何かを手に入れたり、なくしたり、遊びながら、大きくなったよ、お母さん。

「遠浅の部屋」大橋裕之
プロボクサーになると宣言して実家を出るも漫画家になたくなり、形だけボクシングジムに通いながら漫画を描くというねじれた時期を書いた自伝漫画。何者でもないフリーターとして日常をおくりながら早く漫画で賞をとって今の生活を抜け出したいと願う主人公が、今の絵柄の原型をつくり出し編集者の目にとまるも、編集者とのやりとりに嫌気がさし漫画家になるのを辞めて実家に戻るまでの話。夏の炎天下の下、漫画家を辞めることを決意する場面では、主人公のこれまの人生におけるマンガと関わったエピソードが走馬灯のように描かれる。

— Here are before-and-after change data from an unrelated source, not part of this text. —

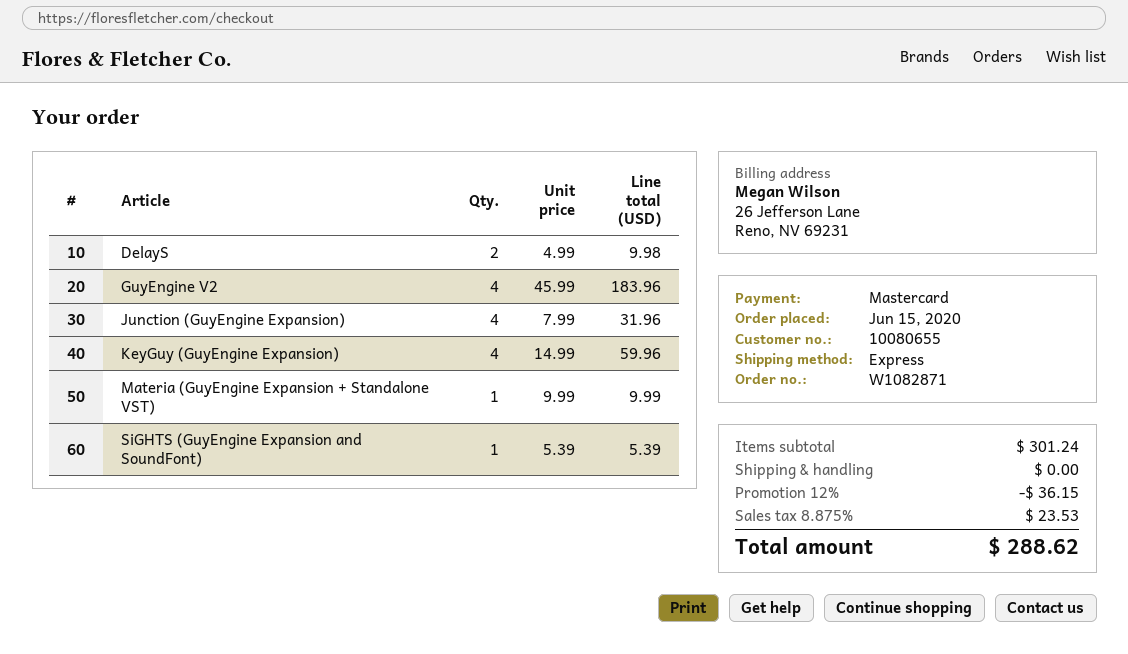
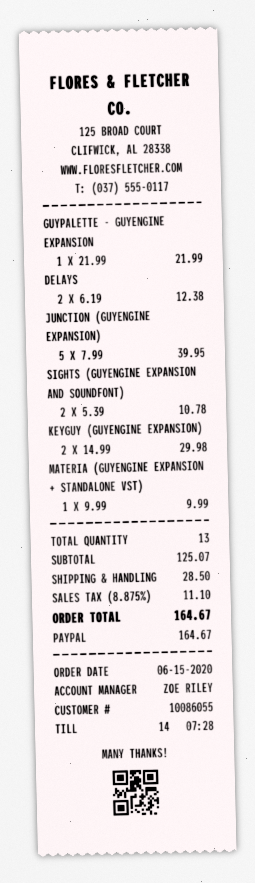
customer number: 10080655 -> 10086055
payment method: Mastercard -> PayPal
DelayS: 2 x 4.99 = 9.98 -> 2 x 6.19 = 12.38
GuyEngine V2: 4 x 45.99 = 183.96 -> none
Junction (GuyEngine Expansion): 4 x 7.99 = 31.96 -> 5 x 7.99 = 39.95
KeyGuy (GuyEngine Expansion): 4 x 14.99 = 59.96 -> 2 x 14.99 = 29.98
SiGHTS (GuyEngine Expansion and SoundFont): 1 x 5.39 = 5.39 -> 2 x 5.39 = 10.78
GUYPALETTE - GUYENGINE EXPANSION: none -> 1 x 21.99 = 21.99
subtotal: 301.24 -> 125.07
discount: 12% = 36.15 -> none
shipping: 0.00 -> 28.50
tax: 8.875% = 23.53 -> 8.875% = 11.10
total: 288.62 -> 164.67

そのエピソードどれもがキレイでも感動的でもなく微妙なものばかりなのに読み終わるとグッとくる。映画のキッズリターンを情けなくしたようなラストがまた良い。
アパートに帰ってから上野さんに電話で「ダメ出しに耐えられないので辞めます」と伝えた
電話の最後に「大橋くんはマジメだね」と言われた
マジメって何だろう
よくわからなかった
そのまま実家に電話して
漫画のことを全部話した
実家に戻ることに決めた

「僕の小規模な失敗」福満しげゆき
「僕の小規模な生活」で有名な作者の高校時代から結婚するまでを描いた自伝的漫画。「僕の小規模な生活」にも通じる作者の心の声が面白い。ネガティブで決して社交的とはいえない作者ではるが意外と行動的でそこから小さなドラマが生まれる。奥様との出会い、そして不思議な関係を経ての結婚に至るも、漫画ではまだ芽が出ず。。というところで終わるが、その後の活躍はご存じの通り。
まともに考えれば たしかに生活能力もないような僕といるより・・・
彼女は実家に帰ったほうがいいにちがいない・・・
・・・でも僕は・・・
彼女をはなさない・・・
僕のために‼

どの本も自信をもって人に勧められる私のオールタイムベスト級の本ばかりです。人生のモラトリアム期を思い返しながら、今もまだ心にあるあの頃の自分に向き合いながら読んでみてください。